Paris-Roubaix ended in a small-bunch sprint on the famous velodrome, Amstel Gold Race came to a sprint of 18, there was another small group at Fleche Wallonne and then there were 10 vying for the win in Liège-Bastogne-Liège.

Sure, several of the Classics didn’t end in a sprint — Geraint Thomas (Sky) won E3 Harelbeke solo and Luca Paolini (Katusha) did the same at Gent-Wevelgem, for example — but in general we do seem to have had bigger groups getting to the finish in this year’s Classics. Whether there’s anything we can read into this isn’t entirely clear.

Simon Gerrans is living proof that cycling is a sport of ups and downs

In 2014 Simon Gerrans had arguably the best year of his career, winning the Australian road title, the Santos Tour Down Under, the Grand Prix Cycliste de Québec and Grand Prix Cycliste de Montréal and, most relevantly to this discussion, Liège-Bastogne-Liège. But in 2015, Gerrans’ fortunes have gone in a drastically different direction.

https://www.youtube.com/watch?v=a_evDtsJ7TQ

A crash while mountain biking in the off-season saw Gerrans miss the Australian summer of racing with a broken collarbone and then, in his comeback race — Strade Bianche — he crashed and broke his elbow.

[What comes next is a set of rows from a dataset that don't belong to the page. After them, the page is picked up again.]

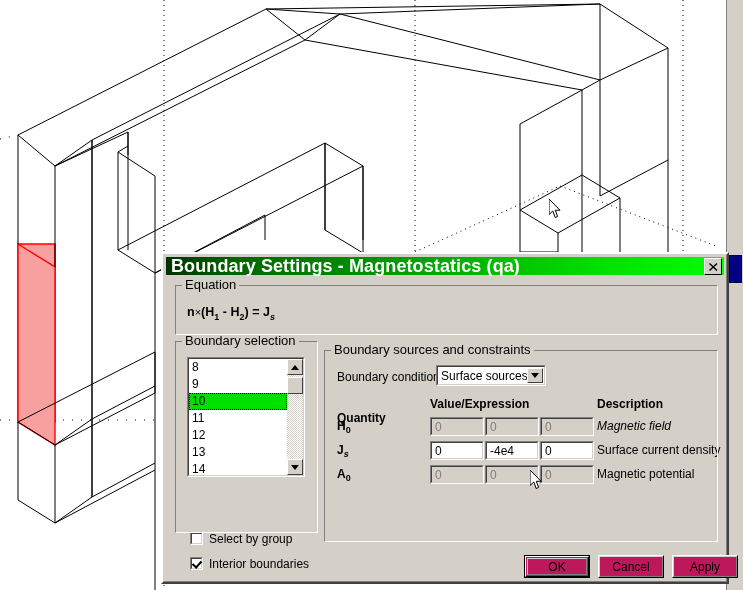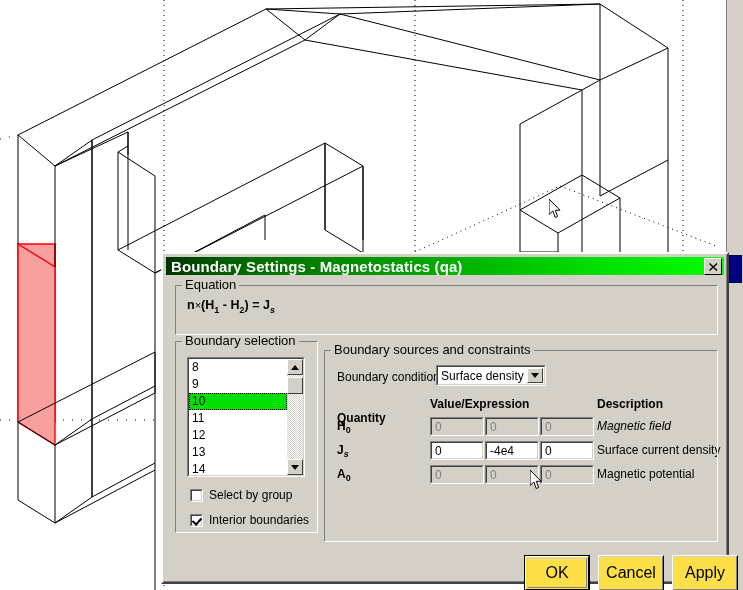--- a/index.html
+++ b/index.html
@@ -28,21 +28,21 @@
           border-top:2px solid #ffffff;border-left:2px solid #ffffff;
           border-right:2px solid #404040;border-bottom:2px solid #404040;
           box-sizing:border-box;}
   #dialog .inner{position:absolute;left:0;top:0;right:0;bottom:0;
           border-top:1px solid #d4d0c8;border-left:1px solid #d4d0c8;
           border-right:1px solid #808080;border-bottom:1px solid #808080;}
 
   .titlebar{position:absolute;left:2px;top:2px;right:2px;height:18px;
         background:linear-gradient(to right,#003300 0%,#006400 12%,#00a800 48%,#00e000 78%,#00ff00 100%);
         display:flex;align-items:center;}
-  .titlebar .ttl{color:#fff;font-weight:bold;font-size:15px;margin-left:5px;
+  .titlebar .ttl{color:#fff;font-weight:bold;font-size:18px;margin-left:5px;
         letter-spacing:0.1px;white-space:nowrap;}
   .closebtn{position:absolute;right:2px;top:1px;width:16px;height:15px;
         background:#d4d0c8;
         border-top:1px solid #ffffff;border-left:1px solid #ffffff;
         border-right:1px solid #000;border-bottom:1px solid #000;
         display:flex;align-items:center;justify-content:center;
         font-size:11px;font-weight:bold;line-height:1;cursor:default;}
 
   
   .group{position:absolute;border:1px solid #808080;
@@ -79,21 +79,21 @@
   .sbtn{position:absolute;left:0;width:16px;height:16px;background:#d4d0c8;
         border-top:1px solid #ffffff;border-left:1px solid #ffffff;
         border-right:1px solid #404040;border-bottom:1px solid #404040;
         box-sizing:border-box;display:flex;align-items:center;justify-content:center;}
   .sthumb{position:absolute;left:0;width:16px;height:17px;background:#d4d0c8;
         border-top:1px solid #ffffff;border-left:1px solid #ffffff;
         border-right:1px solid #404040;border-bottom:1px solid #404040;
         box-sizing:border-box;}
 
   
-  .cbrow{position:absolute;display:flex;align-items:flex-end;font-size:12px;}
+  .cbrow{position:absolute;display:flex;align-items:flex-start;font-size:12px;margin-top:44px;}
   .cbox{width:13px;height:13px;background:#fff;box-sizing:border-box;
         border-top:1px solid #808080;border-left:1px solid #808080;
         border-right:1px solid #ffffff;border-bottom:1px solid #ffffff;
         position:relative;margin-right:6px;flex:0 0 auto;}
   .cbox::before{content:"";position:absolute;left:0;top:0;right:0;bottom:0;
         border-top:1px solid #404040;border-left:1px solid #404040;
         border-right:1px solid #d4d0c8;border-bottom:1px solid #d4d0c8;}
   .cbox.on::after{content:"";position:absolute;left:3px;top:1px;width:4px;height:7px;
         border:solid #000;border-width:0 2px 2px 0;transform:rotate(42deg);}
 
@@ -123,24 +123,24 @@
       border-right:1px solid #ffffff;border-bottom:1px solid #ffffff;}
   .tf .ti{position:absolute;left:0;top:0;right:0;bottom:0;box-sizing:border-box;
       border-top:1px solid #404040;border-left:1px solid #404040;
       border-right:1px solid #d4d0c8;border-bottom:1px solid #d4d0c8;
       display:flex;align-items:center;font-size:12px;padding-left:3px;}
   .tf.en .ti{background:#ffffff;color:#000;}
   .tf.dis{border-top-color:#808080;border-left-color:#808080;}
   .tf.dis .ti{background:#d4d0c8;color:#808080;}
 
   
-  .btn{position:absolute;height:36px;background:#fde047;box-sizing:border-box;
+  .btn{position:absolute;height:23px;background:#be185d;box-sizing:border-box;
       border-top:1px solid #ffffff;border-left:1px solid #ffffff;
       border-right:1px solid #000000;border-bottom:1px solid #000000;
-      display:flex;align-items:center;justify-content:center;font-size:16px;cursor:default;}
+      display:flex;align-items:center;justify-content:center;font-size:12px;cursor:default;}
   .btn .bi{position:absolute;left:0;top:0;right:0;bottom:0;box-sizing:border-box;
       border-top:1px solid #d4d0c8;border-left:1px solid #d4d0c8;
       border-right:1px solid #808080;border-bottom:1px solid #808080;
       display:flex;align-items:center;justify-content:center;}
   .btn.def{border:1px solid #000000;}
   .btn.def .bi{border-top:1px solid #ffffff;border-left:1px solid #ffffff;
       border-right:1px solid #000000;border-bottom:1px solid #000000;}
   .btn.def .bi2{position:absolute;left:1px;top:1px;right:1px;bottom:1px;box-sizing:border-box;
       border-top:1px solid #d4d0c8;border-left:1px solid #d4d0c8;
       border-right:1px solid #808080;border-bottom:1px solid #808080;
@@ -279,21 +279,21 @@
         <span class="ttl">Boundary Settings - Magnetostatics (qa)</span>
         <div class="closebtn">
           <svg width="9" height="8" viewBox="0 0 9 8">
             <path d="M0.5,0.5 L8,7.5 M8,0.5 L0.5,7.5" stroke="#000" stroke-width="1.4" fill="none"></path>
           </svg>
         </div>
       </div>
 
       <div class="group" style="left:11px;top:30px;width:541px;height:48px;">
         <span class="grouplabel">Equation</span>
-        <div class="eqtext" style="left:11px;top:12px;">
+        <div class="eqtext" style="left:11px;top:19px;">
           <span>n</span><span class="tms">×</span><span>(</span><span>H</span><span class="sub">1</span>&nbsp;<span>-</span>&nbsp;<span>H</span><span class="sub">2</span><span>)</span>&nbsp;<span>=</span>&nbsp;<span>J</span><span class="subi">s</span>
         </div>
       </div>
 
       <div class="group" style="left:11px;top:86px;width:141px;height:190px;">
         <span class="grouplabel">Boundary selection</span>
 
         <div class="listbox" style="left:11px;top:15px;width:118px;height:120px;">
           <div class="in">
             <div style="position:absolute;left:0;top:0;right:16px;bottom:0;overflow:hidden;">
@@ -333,21 +333,21 @@
         </div>
       </div>
 
       <div class="group" style="left:160px;top:95px;width:392px;height:190px;">
         <span class="grouplabel">Boundary sources and constraints</span>
 
         <span class="lab" style="left:12px;top:19px;">Boundary condition:</span>
 
         <div class="combo" style="left:111px;top:14px;width:110px;">
           <div class="ci">
-            <span class="ctxt">Surface density</span>
+            <span class="ctxt">Surface sources</span>
           </div>
           <div class="cbtn">
             <svg width="8" height="5" viewBox="0 0 8 5">
                 <polygon points="0,0 8,0 4,5" fill="#000"></polygon>
               </svg>
           </div>
         </div>
 
         <span class="lab b" style="left:12px;top:60px;">Quantity</span>
         <span class="lab b" style="left:105px;top:46px;">Value/Expression</span>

Gerrans’ form had apparently been building nicely through the Vuelta al Pais Vasco and the Amstel Gold Race and he went into yesterday’s defence of Liège-Bastogne-Liège as Orica-GreenEdge’s protected rider, despite being significantly underdone.

And then the Victorian crashed, not once, but twice in the space of 10 minutes, ending his race. The first crash was the one that claimed Dan Martin (and half the peloton, it seemed); the second occurred while Gerrans was trying to make his way up to and through the race convoy. “I was just rolling down the hill and on the very first corner I hit, I fell off again,” Gerrans wrote on his website. “That was the icing on the cake really, what was a bad day turned worse.”

We’re hoping that Gerro’s luck turns around soon and that he’s able to be at full strength for the Giro d’Italia, which starts on May 9 and, beyond that, for the Tour de France.

So, what did we miss? What will you take from the 2015 Liège-Bastogne-Liège?